Change listing data
= Beginning of Section =

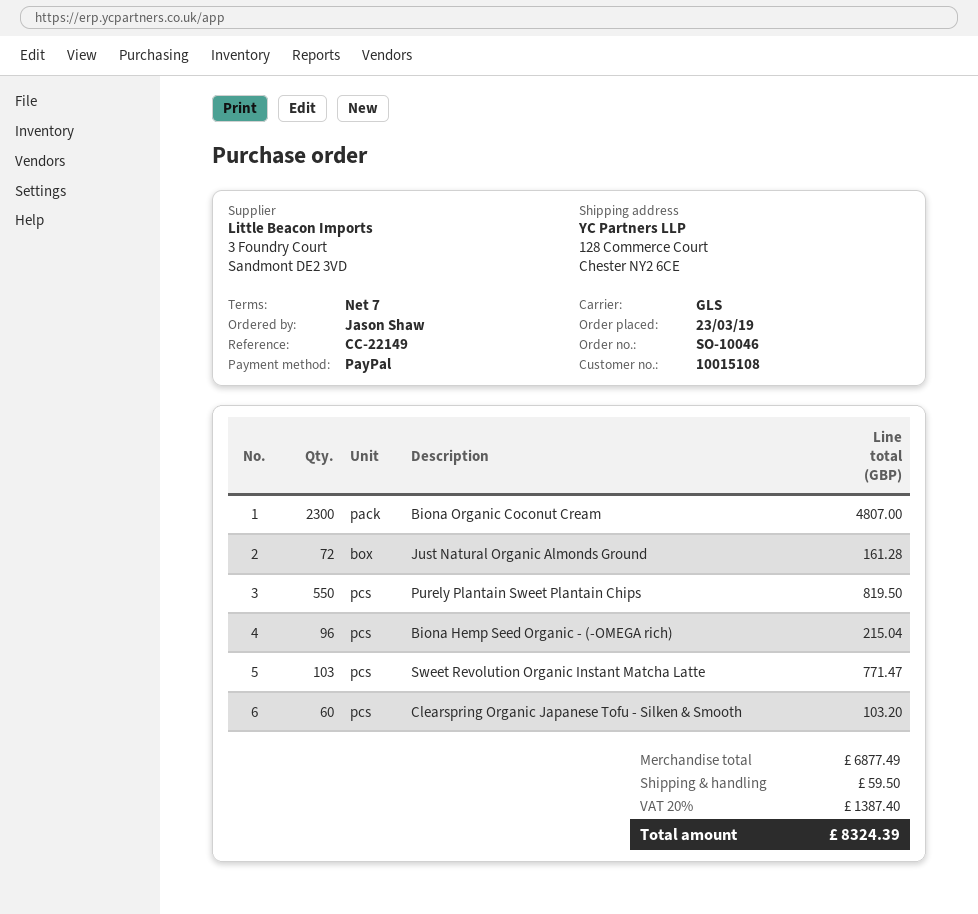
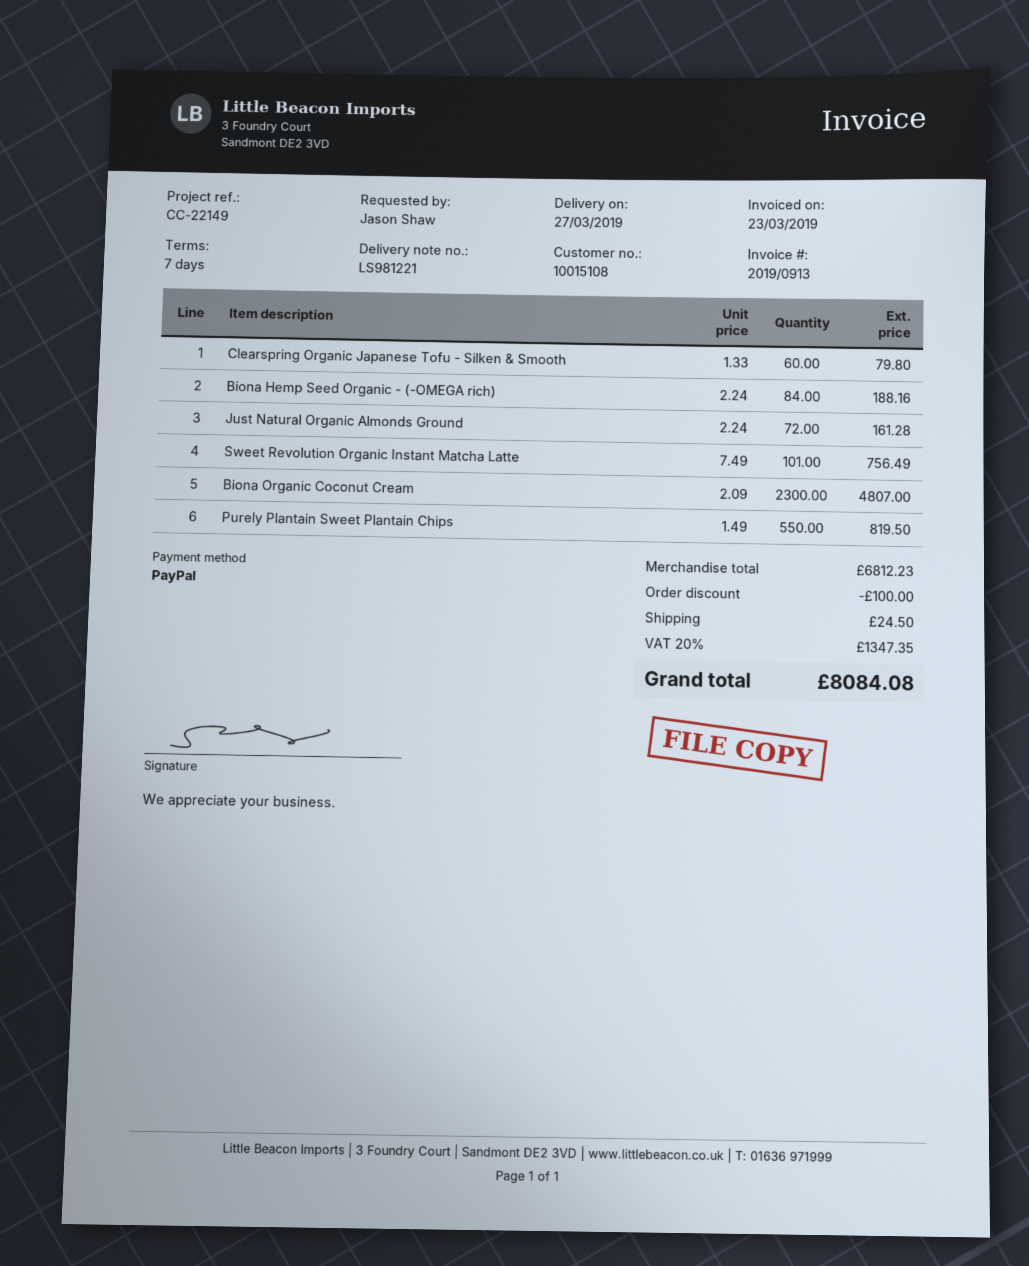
Biona Hemp Seed Organic - (-OMEGA rich): 96 for 215.04 -> 84 for 188.16
Sweet Revolution Organic Instant Matcha Latte: 103 for 771.47 -> 101 for 756.49
Clearspring Organic Japanese Tofu - Silken & Smooth: 60 for 103.20 -> 60 for 79.80
subtotal: 6877.49 -> 6812.23
discount: none -> 100.00
shipping: 59.50 -> 24.50
tax: 20% = 1387.40 -> 20% = 1347.35
total: 8324.39 -> 8084.08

= End of Section =

What you have to do
All lines of the records above with the word "Organic" in them are to be copied.

Response below
Biona Hemp Seed Organic - (-OMEGA rich): 96 for 215.04 -> 84 for 188.16
Sweet Revolution Organic Instant Matcha Latte: 103 for 771.47 -> 101 for 756.49
Clearspring Organic Japanese Tofu - Silken & Smooth: 60 for 103.20 -> 60 for 79.80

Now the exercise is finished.